Putting Nodes into a Safe State (Remediation)
Table of contents
The Problem
A common approach to for providing high availability for Kubernetes is to run multiple copies of a service and starting replacements when any fail. However this approach cannot be applied for objects that require at-most-one semantics like StatefulSets and RWO volumes. Before we ask the scheduler to recover those kinds of resources elsewhere, we must be certain that the “old” location not only looks dead/down and not running them, but is definitely dead/down and not running them.
Remediation
At it’s core, remediation (aka. fencing) turns a question Can our peer cause data corruption? into an answer No! by isolating it both from incoming requests and persistent storage.
Only after this is achieved do we become concerned with restoring cluster capacity.

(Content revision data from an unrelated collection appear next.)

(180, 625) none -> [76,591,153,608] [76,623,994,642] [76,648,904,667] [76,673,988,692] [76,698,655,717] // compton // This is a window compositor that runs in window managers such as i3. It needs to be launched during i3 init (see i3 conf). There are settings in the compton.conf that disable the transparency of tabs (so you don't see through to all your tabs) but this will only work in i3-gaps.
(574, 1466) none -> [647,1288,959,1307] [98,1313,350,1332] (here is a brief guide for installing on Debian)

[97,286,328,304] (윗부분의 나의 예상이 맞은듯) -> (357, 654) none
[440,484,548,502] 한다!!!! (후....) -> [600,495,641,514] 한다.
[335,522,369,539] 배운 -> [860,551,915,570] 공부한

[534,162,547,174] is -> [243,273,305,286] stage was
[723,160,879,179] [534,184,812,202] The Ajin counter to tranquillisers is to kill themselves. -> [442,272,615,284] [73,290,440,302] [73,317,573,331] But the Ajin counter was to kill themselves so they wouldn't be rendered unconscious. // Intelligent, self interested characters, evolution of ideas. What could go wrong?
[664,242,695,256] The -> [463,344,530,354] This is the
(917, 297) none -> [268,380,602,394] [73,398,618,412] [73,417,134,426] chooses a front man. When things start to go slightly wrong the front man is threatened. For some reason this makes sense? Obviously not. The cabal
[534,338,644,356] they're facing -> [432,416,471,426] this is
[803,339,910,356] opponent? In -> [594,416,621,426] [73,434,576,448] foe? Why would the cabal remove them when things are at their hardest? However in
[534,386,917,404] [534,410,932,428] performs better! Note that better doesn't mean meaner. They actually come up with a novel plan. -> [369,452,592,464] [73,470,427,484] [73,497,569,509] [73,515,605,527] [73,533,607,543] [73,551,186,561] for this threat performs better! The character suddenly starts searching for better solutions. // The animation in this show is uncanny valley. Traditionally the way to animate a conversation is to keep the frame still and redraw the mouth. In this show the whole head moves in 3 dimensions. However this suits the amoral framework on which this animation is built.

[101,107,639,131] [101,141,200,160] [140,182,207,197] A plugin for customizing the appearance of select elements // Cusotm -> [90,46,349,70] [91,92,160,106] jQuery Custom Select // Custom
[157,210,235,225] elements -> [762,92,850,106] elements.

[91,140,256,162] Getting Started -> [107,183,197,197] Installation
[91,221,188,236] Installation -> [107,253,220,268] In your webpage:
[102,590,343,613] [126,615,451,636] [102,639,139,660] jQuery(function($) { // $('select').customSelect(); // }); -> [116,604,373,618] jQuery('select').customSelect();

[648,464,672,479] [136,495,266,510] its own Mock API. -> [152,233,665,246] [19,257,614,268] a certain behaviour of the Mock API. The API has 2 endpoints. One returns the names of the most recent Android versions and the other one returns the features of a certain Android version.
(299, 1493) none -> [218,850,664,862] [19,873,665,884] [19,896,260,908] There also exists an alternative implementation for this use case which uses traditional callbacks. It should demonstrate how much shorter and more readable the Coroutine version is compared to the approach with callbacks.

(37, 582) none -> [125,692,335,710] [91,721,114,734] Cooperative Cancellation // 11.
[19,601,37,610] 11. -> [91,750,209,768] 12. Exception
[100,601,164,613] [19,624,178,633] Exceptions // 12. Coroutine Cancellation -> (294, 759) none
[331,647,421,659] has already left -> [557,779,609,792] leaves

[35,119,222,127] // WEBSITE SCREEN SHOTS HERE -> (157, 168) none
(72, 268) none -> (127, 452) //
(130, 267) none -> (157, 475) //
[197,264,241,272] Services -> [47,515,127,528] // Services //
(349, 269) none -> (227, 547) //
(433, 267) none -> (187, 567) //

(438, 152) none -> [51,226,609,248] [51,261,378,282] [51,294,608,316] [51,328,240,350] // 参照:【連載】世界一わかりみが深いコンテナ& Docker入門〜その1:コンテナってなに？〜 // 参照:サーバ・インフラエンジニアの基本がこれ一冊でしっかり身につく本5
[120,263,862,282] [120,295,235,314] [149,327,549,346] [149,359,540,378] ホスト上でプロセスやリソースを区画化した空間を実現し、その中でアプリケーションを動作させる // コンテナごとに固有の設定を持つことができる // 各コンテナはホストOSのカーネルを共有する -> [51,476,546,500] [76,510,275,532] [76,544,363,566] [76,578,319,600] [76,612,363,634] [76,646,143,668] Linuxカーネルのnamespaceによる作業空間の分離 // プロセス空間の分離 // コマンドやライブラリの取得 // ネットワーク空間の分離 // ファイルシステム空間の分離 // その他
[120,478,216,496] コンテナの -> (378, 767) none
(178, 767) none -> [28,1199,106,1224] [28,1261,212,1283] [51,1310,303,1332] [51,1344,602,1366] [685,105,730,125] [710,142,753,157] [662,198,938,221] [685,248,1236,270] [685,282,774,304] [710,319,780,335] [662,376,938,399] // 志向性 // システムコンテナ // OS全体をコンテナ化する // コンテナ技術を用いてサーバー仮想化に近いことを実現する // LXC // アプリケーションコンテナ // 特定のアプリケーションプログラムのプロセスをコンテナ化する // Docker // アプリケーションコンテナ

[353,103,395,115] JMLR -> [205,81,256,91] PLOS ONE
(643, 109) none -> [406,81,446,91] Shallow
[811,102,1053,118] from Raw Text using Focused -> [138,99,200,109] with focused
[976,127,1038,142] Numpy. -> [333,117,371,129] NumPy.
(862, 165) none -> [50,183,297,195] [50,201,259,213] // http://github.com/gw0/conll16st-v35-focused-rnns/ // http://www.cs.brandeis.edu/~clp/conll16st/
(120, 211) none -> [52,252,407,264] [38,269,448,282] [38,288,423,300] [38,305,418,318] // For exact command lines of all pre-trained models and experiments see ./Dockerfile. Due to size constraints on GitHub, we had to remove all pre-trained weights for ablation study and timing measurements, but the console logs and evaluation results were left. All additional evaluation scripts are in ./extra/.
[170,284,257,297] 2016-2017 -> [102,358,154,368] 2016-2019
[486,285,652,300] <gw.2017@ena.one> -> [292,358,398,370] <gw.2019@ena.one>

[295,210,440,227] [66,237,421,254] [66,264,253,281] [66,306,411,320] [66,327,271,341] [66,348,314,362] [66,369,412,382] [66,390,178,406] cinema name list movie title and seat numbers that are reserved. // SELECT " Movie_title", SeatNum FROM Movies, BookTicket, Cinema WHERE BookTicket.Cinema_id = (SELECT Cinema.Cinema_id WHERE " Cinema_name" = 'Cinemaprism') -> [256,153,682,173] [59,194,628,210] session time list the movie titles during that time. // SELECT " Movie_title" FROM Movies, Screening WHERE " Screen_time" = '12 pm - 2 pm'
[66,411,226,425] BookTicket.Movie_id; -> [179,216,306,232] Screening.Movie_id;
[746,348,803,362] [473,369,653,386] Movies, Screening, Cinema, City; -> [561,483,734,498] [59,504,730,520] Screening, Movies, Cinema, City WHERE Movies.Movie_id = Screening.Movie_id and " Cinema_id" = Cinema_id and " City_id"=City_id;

In cloud environments, where replacing a whole machine takes seconds, the most common approach is to use something like Machine API to deprovision the failed node and replace it with a new one.
However not all k8s clusters come with the Machine API configured, and adding it retrospectively is both complicated and not always possible and/or desirable.
Additionally, physical machines can’t pop into existence via an API call and take much longer to provision.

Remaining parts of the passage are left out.